(DATA EXTRACTS begins)

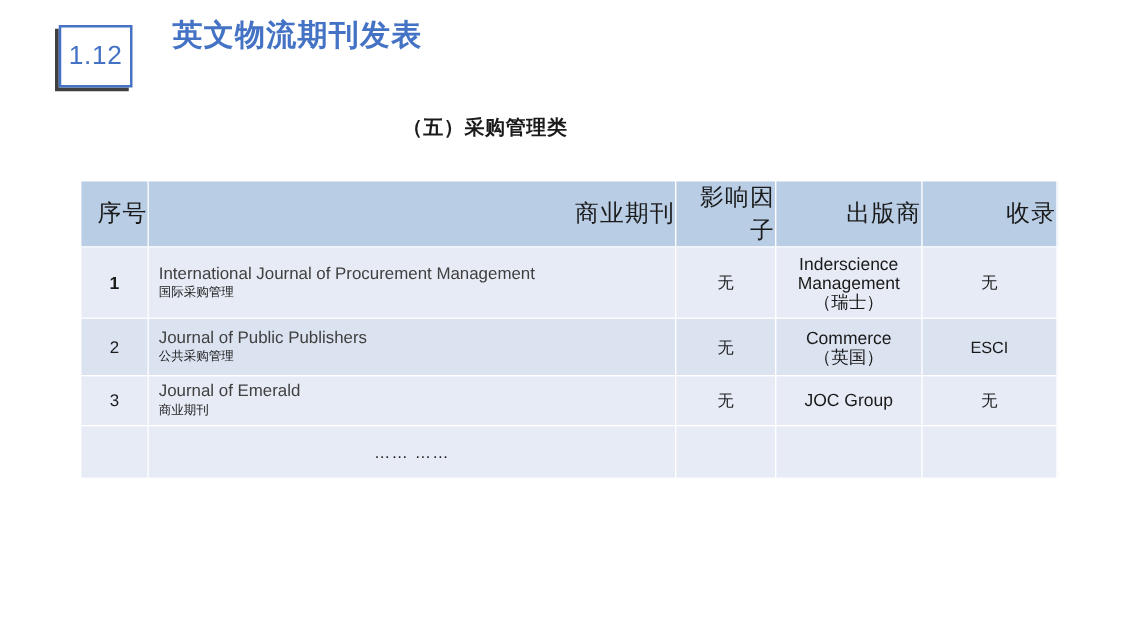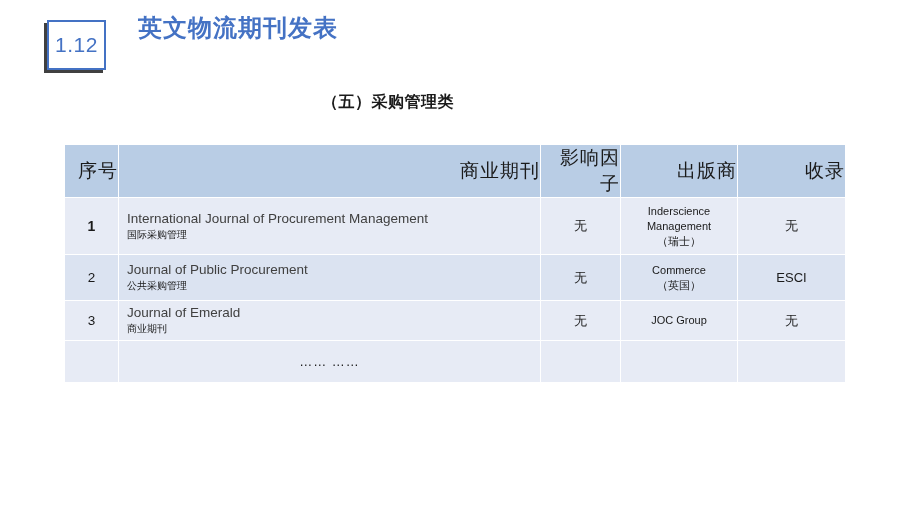--- a/index.html
+++ b/index.html
@@ -120,21 +120,21 @@
   }
   .name-cn {
     display: block;
     font-size: 10px;
     line-height: 16px;
     color: #1a1a1a;
     white-space: nowrap;
   }
   .pub-line {
     display: block;
-    font-size: 11px;
+    font-size: 14px;
     line-height: 15px;
     white-space: nowrap;
   }
   .cell-centered-text {
     display: block;
     font-size: 13px;
     line-height: 16px;
   }
   .ellipsis-cell {
     text-align: center !important;
@@ -193,21 +193,21 @@
         <span class="pub-line">（瑞士）</span>
       </td>
       <td>
         <span class="cell-centered-text">无</span>
       </td>
     </tr>
 
     <tr class="row-b row-2">
       <td class="idx-cell">2</td>
       <td class="name-cell">
-        <span class="name-en">Journal of Public Procurement</span>
+        <span class="name-en">Journal of Public Publishers</span>
         <span class="name-cn">公共采购管理</span>
       </td>
       <td>
         <span class="cell-centered-text">无</span>
       </td>
       <td>
         <span class="pub-line">Commerce</span>
         <span class="pub-line">（英国）</span>
       </td>
       <td>

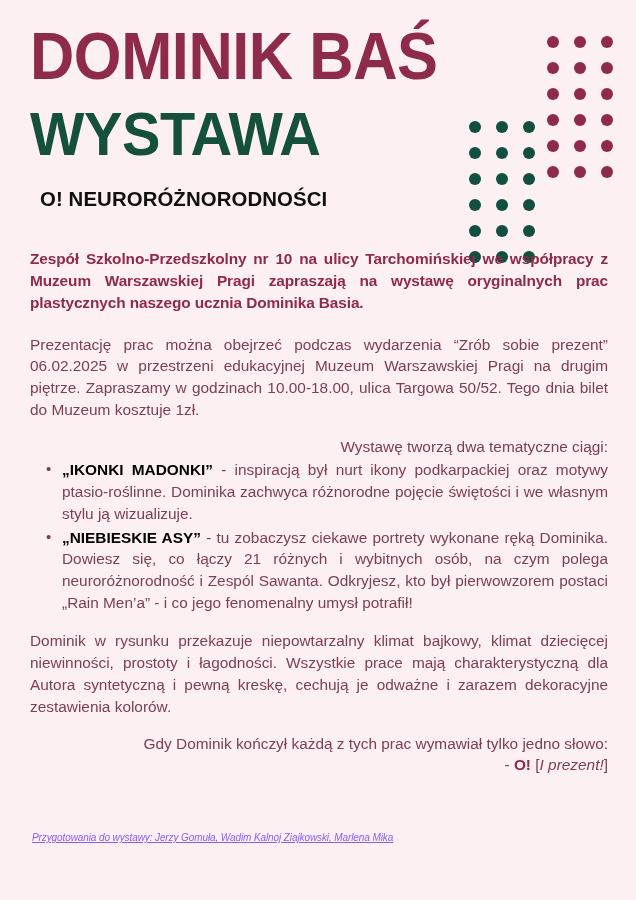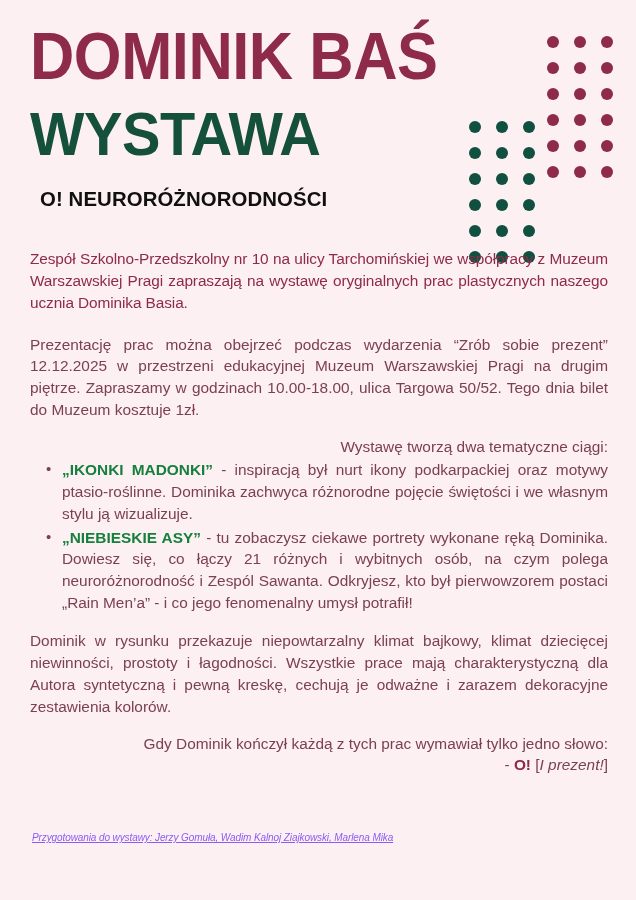--- a/index.html
+++ b/index.html
@@ -104,21 +104,21 @@
     font-size: 15.4px;
     line-height: 1.42;
     color: #7c4150;
     text-align: justify;
     margin-bottom: 15px;
   }
   .para-lead {
     font-size: 15.4px;
     line-height: 1.44;
     color: #8e2a4a;
-    font-weight: 400;
+    font-weight: 700;
     text-align: justify;
     margin-bottom: 19px;
     letter-spacing: -0.1px;
   }
   .para-intro {
     font-size: 15.4px;
     line-height: 1.42;
     color: #7c4150;
     text-align: right;
     margin-bottom: 1px;
@@ -140,21 +140,21 @@
   .bullets li::before {
     content: "\2022";
     position: absolute;
     left: 16px;
     top: -1px;
     font-size: 15px;
     color: #7c4150;
   }
   .bullets li b {
     font-weight: 700;
-    color: #15803d;
+    color: #000000;
   }
   .para-tail {
     font-size: 15.4px;
     line-height: 1.42;
     color: #7c4150;
     text-align: right;
   }
   .para-tail b { font-weight: 700; color: #8e2a4a; }
   .para-tail i { font-style: italic; }
 
@@ -221,21 +221,21 @@
   <div class="title-block">
     <div class="title-main">DOMINIK BAŚ</div>
     <div class="title-sub">WYSTAWA</div>
     <div class="title-tag">O! NEURORÓŻNORODNOŚCI</div>
   </div>
 
   <div class="body-block">
 
     <p class="para-lead">Zespół Szkolno-Przedszkolny nr 10 na ulicy Tarchomińskiej we współpracy z Muzeum Warszawskiej Pragi zapraszają na wystawę oryginalnych prac plastycznych naszego ucznia Dominika Basia.</p>
 
-    <p class="para">Prezentację prac można obejrzeć podczas wydarzenia “Zrób sobie prezent” 12.12.2025 w przestrzeni edukacyjnej Muzeum Warszawskiej Pragi na drugim piętrze. Zapraszamy w godzinach 10.00-18.00, ulica Targowa 50/52. Tego dnia bilet do Muzeum kosztuje 1zł.</p>
+    <p class="para">Prezentację prac można obejrzeć podczas wydarzenia “Zrób sobie prezent” 06.02.2025 w przestrzeni edukacyjnej Muzeum Warszawskiej Pragi na drugim piętrze. Zapraszamy w godzinach 10.00-18.00, ulica Targowa 50/52. Tego dnia bilet do Muzeum kosztuje 1zł.</p>
 
     <p class="para-intro">Wystawę tworzą dwa tematyczne ciągi:</p>
 
     <ul class="bullets">
       <li><b>„IKONKI MADONKI”</b><span> - inspiracją był nurt ikony podkarpackiej oraz motywy ptasio-roślinne. Dominika zachwyca różnorodne pojęcie świętości i we własnym stylu ją wizualizuje.</span></li>
       <li><b>„NIEBIESKIE ASY”</b><span> - tu zobaczysz ciekawe portrety wykonane ręką Dominika. Dowiesz się, co łączy 21 różnych i wybitnych osób, na czym polega neuroróżnorodność i Zespól Sawanta. Odkryjesz, kto był pierwowzorem postaci „Rain Men’a” - i co jego fenomenalny umysł potrafił!</span></li>
     </ul>
 
     <p class="para">Dominik w rysunku przekazuje niepowtarzalny klimat bajkowy, klimat dziecięcej niewinności, prostoty i łagodności. Wszystkie prace mają charakterystyczną dla Autora syntetyczną i pewną kreskę, cechują je odważne i zarazem dekoracyjne zestawienia kolorów.</p>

(DATA EXTRACTS ends)

WHAT TO DO: The data above must be given back verbatim, minus its images.

ANSWER TO THE PROBLEM:
--- a/index.html
+++ b/index.html
@@ -120,21 +120,21 @@
   }
   .name-cn {
     display: block;
     font-size: 10px;
     line-height: 16px;
     color: #1a1a1a;
     white-space: nowrap;
   }
   .pub-line {
     display: block;
-    font-size: 11px;
+    font-size: 14px;
     line-height: 15px;
     white-space: nowrap;
   }
   .cell-centered-text {
     display: block;
     font-size: 13px;
     line-height: 16px;
   }
   .ellipsis-cell {
     text-align: center !important;
@@ -193,21 +193,21 @@
         <span class="pub-line">（瑞士）</span>
       </td>
       <td>
         <span class="cell-centered-text">无</span>
       </td>
     </tr>
 
     <tr class="row-b row-2">
       <td class="idx-cell">2</td>
       <td class="name-cell">
-        <span class="name-en">Journal of Public Procurement</span>
+        <span class="name-en">Journal of Public Publishers</span>
         <span class="name-cn">公共采购管理</span>
       </td>
       <td>
         <span class="cell-centered-text">无</span>
       </td>
       <td>
         <span class="pub-line">Commerce</span>
         <span class="pub-line">（英国）</span>
       </td>
       <td>

--- a/index.html
+++ b/index.html
@@ -104,21 +104,21 @@
     font-size: 15.4px;
     line-height: 1.42;
     color: #7c4150;
     text-align: justify;
     margin-bottom: 15px;
   }
   .para-lead {
     font-size: 15.4px;
     line-height: 1.44;
     color: #8e2a4a;
-    font-weight: 400;
+    font-weight: 700;
     text-align: justify;
     margin-bottom: 19px;
     letter-spacing: -0.1px;
   }
   .para-intro {
     font-size: 15.4px;
     line-height: 1.42;
     color: #7c4150;
     text-align: right;
     margin-bottom: 1px;
@@ -140,21 +140,21 @@
   .bullets li::before {
     content: "\2022";
     position: absolute;
     left: 16px;
     top: -1px;
     font-size: 15px;
     color: #7c4150;
   }
   .bullets li b {
     font-weight: 700;
-    color: #15803d;
+    color: #000000;
   }
   .para-tail {
     font-size: 15.4px;
     line-height: 1.42;
     color: #7c4150;
     text-align: right;
   }
   .para-tail b { font-weight: 700; color: #8e2a4a; }
   .para-tail i { font-style: italic; }
 
@@ -221,21 +221,21 @@
   <div class="title-block">
     <div class="title-main">DOMINIK BAŚ</div>
     <div class="title-sub">WYSTAWA</div>
     <div class="title-tag">O! NEURORÓŻNORODNOŚCI</div>
   </div>
 
   <div class="body-block">
 
     <p class="para-lead">Zespół Szkolno-Przedszkolny nr 10 na ulicy Tarchomińskiej we współpracy z Muzeum Warszawskiej Pragi zapraszają na wystawę oryginalnych prac plastycznych naszego ucznia Dominika Basia.</p>
 
-    <p class="para">Prezentację prac można obejrzeć podczas wydarzenia “Zrób sobie prezent” 12.12.2025 w przestrzeni edukacyjnej Muzeum Warszawskiej Pragi na drugim piętrze. Zapraszamy w godzinach 10.00-18.00, ulica Targowa 50/52. Tego dnia bilet do Muzeum kosztuje 1zł.</p>
+    <p class="para">Prezentację prac można obejrzeć podczas wydarzenia “Zrób sobie prezent” 06.02.2025 w przestrzeni edukacyjnej Muzeum Warszawskiej Pragi na drugim piętrze. Zapraszamy w godzinach 10.00-18.00, ulica Targowa 50/52. Tego dnia bilet do Muzeum kosztuje 1zł.</p>
 
     <p class="para-intro">Wystawę tworzą dwa tematyczne ciągi:</p>
 
     <ul class="bullets">
       <li><b>„IKONKI MADONKI”</b><span> - inspiracją był nurt ikony podkarpackiej oraz motywy ptasio-roślinne. Dominika zachwyca różnorodne pojęcie świętości i we własnym stylu ją wizualizuje.</span></li>
       <li><b>„NIEBIESKIE ASY”</b><span> - tu zobaczysz ciekawe portrety wykonane ręką Dominika. Dowiesz się, co łączy 21 różnych i wybitnych osób, na czym polega neuroróżnorodność i Zespól Sawanta. Odkryjesz, kto był pierwowzorem postaci „Rain Men’a” - i co jego fenomenalny umysł potrafił!</span></li>
     </ul>
 
     <p class="para">Dominik w rysunku przekazuje niepowtarzalny klimat bajkowy, klimat dziecięcej niewinności, prostoty i łagodności. Wszystkie prace mają charakterystyczną dla Autora syntetyczną i pewną kreskę, cechują je odważne i zarazem dekoracyjne zestawienia kolorów.</p>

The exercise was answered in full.